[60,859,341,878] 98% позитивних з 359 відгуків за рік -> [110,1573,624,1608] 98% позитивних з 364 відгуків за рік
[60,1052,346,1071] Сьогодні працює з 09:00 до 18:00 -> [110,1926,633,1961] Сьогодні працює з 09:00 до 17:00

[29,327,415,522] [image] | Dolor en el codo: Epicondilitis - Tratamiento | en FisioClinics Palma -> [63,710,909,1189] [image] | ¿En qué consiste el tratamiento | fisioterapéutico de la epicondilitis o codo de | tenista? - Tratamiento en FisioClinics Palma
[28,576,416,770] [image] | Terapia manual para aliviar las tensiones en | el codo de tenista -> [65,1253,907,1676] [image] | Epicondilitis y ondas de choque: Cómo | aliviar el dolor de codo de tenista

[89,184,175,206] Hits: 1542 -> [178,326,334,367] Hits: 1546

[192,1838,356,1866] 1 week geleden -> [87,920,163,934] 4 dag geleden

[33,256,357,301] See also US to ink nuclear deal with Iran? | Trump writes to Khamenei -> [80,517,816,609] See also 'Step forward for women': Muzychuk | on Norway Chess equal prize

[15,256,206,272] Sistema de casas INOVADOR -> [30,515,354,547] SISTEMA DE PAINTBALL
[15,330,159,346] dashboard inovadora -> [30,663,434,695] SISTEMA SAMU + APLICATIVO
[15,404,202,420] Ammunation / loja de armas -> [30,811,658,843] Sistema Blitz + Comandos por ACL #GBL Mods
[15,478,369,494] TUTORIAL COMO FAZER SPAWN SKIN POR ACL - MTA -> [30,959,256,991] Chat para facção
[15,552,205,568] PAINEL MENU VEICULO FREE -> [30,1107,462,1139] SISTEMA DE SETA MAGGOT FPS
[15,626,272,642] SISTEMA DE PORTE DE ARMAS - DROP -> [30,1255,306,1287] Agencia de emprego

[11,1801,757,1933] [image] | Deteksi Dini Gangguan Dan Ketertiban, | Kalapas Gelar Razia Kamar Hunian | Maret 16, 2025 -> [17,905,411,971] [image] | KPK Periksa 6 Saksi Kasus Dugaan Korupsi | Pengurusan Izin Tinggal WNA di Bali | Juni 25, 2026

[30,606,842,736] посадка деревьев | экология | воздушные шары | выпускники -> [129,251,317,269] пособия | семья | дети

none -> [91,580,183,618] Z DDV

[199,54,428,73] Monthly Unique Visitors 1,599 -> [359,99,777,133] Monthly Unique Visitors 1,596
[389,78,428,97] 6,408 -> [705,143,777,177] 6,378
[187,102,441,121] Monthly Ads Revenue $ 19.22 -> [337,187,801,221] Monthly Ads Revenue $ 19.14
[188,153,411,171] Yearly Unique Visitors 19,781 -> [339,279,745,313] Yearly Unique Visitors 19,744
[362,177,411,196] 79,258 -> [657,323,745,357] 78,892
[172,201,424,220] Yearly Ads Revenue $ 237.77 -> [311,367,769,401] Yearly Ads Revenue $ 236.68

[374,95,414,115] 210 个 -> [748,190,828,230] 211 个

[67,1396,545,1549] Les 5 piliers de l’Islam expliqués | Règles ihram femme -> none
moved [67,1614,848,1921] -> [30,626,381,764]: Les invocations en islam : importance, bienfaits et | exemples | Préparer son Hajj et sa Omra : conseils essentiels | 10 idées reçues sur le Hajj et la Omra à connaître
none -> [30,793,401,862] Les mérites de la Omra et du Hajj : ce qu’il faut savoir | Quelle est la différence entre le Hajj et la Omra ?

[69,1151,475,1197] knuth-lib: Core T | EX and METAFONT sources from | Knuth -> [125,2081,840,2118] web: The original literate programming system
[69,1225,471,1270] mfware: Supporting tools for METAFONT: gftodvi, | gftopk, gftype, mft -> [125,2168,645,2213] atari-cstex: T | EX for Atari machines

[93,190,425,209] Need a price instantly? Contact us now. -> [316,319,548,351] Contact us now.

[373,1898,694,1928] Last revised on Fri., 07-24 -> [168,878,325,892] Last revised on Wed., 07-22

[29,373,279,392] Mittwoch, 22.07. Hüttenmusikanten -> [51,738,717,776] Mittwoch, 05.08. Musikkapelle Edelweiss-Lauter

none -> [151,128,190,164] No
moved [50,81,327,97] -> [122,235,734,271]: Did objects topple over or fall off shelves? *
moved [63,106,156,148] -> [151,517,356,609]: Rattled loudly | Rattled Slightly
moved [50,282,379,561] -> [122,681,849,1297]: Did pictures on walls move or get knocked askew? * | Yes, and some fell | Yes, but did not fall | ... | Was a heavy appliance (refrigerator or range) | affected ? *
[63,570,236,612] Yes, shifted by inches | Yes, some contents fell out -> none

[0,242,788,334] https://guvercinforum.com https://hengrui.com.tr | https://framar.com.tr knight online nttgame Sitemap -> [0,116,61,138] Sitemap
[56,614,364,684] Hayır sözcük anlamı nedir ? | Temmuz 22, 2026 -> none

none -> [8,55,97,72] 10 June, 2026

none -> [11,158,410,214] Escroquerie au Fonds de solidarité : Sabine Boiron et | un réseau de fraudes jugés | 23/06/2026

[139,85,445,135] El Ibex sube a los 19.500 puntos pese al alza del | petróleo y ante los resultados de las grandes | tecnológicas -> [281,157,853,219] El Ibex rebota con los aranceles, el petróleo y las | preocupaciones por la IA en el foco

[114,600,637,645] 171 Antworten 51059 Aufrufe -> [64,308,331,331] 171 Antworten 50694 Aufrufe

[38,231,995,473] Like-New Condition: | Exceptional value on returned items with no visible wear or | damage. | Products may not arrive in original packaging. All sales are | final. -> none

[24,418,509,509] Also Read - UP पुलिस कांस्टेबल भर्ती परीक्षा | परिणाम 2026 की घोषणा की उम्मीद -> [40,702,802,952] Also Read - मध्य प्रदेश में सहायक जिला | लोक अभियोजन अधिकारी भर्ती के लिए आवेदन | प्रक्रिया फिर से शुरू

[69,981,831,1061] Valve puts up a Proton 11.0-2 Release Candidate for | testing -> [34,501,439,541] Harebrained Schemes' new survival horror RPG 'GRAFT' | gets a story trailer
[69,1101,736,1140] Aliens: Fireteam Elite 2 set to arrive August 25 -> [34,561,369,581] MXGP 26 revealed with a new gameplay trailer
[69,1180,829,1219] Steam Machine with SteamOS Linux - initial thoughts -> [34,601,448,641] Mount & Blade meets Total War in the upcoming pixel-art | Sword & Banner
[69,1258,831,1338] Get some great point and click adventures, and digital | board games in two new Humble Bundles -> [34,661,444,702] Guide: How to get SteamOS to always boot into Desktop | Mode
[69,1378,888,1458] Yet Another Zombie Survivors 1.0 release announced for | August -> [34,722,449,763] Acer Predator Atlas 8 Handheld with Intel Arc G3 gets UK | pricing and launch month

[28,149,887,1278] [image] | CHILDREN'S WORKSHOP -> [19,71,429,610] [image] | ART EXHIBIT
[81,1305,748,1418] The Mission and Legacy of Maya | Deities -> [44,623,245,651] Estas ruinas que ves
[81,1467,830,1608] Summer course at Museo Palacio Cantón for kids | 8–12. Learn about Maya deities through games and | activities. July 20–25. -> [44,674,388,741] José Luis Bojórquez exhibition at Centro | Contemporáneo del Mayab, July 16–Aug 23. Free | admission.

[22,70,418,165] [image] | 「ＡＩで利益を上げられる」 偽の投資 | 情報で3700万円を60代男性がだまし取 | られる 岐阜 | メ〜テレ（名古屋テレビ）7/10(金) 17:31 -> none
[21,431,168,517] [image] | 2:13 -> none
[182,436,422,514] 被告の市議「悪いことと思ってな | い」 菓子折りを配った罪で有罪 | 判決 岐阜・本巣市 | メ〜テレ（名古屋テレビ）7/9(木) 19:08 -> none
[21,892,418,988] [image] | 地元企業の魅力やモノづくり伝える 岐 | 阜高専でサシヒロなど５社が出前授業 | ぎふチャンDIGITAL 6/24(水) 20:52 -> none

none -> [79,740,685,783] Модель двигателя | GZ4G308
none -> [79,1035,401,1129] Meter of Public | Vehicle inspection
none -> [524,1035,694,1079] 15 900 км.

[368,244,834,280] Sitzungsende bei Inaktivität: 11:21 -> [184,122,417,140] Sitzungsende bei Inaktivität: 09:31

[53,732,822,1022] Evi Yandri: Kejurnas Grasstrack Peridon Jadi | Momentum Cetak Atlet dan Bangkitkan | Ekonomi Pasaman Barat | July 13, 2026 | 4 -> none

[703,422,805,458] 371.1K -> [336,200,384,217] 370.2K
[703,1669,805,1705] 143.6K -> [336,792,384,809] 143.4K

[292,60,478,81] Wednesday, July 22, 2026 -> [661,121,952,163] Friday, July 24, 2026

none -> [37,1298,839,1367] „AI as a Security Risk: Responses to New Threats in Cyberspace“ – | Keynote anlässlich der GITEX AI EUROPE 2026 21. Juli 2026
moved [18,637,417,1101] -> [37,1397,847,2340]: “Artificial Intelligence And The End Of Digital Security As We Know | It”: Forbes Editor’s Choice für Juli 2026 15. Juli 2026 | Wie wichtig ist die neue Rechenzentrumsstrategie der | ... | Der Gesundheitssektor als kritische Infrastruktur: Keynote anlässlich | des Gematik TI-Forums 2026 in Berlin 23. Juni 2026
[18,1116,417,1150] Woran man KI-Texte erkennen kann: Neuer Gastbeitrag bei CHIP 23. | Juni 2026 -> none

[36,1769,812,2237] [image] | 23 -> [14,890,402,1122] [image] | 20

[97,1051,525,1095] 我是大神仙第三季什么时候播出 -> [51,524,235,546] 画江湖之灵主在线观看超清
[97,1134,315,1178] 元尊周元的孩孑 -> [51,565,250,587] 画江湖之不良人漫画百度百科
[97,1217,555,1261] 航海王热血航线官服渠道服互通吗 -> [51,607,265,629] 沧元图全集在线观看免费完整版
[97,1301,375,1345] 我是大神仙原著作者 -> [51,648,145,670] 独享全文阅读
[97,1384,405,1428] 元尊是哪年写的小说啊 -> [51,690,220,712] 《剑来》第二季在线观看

○ ○ ○ ○ ○

Exercise description
Everything in the material above from the line that has "[30,606,842,736] посадка деревьев" through the line that has "[67,1396,545,1549] Les 5" must be duplicated exactly, with no other lines given.

Final answer
[30,606,842,736] посадка деревьев | экология | воздушные шары | выпускники -> [129,251,317,269] пособия | семья | дети

none -> [91,580,183,618] Z DDV

[199,54,428,73] Monthly Unique Visitors 1,599 -> [359,99,777,133] Monthly Unique Visitors 1,596
[389,78,428,97] 6,408 -> [705,143,777,177] 6,378
[187,102,441,121] Monthly Ads Revenue $ 19.22 -> [337,187,801,221] Monthly Ads Revenue $ 19.14
[188,153,411,171] Yearly Unique Visitors 19,781 -> [339,279,745,313] Yearly Unique Visitors 19,744
[362,177,411,196] 79,258 -> [657,323,745,357] 78,892
[172,201,424,220] Yearly Ads Revenue $ 237.77 -> [311,367,769,401] Yearly Ads Revenue $ 236.68

[374,95,414,115] 210 个 -> [748,190,828,230] 211 个

[67,1396,545,1549] Les 5 piliers de l’Islam expliqués | Règles ihram femme -> none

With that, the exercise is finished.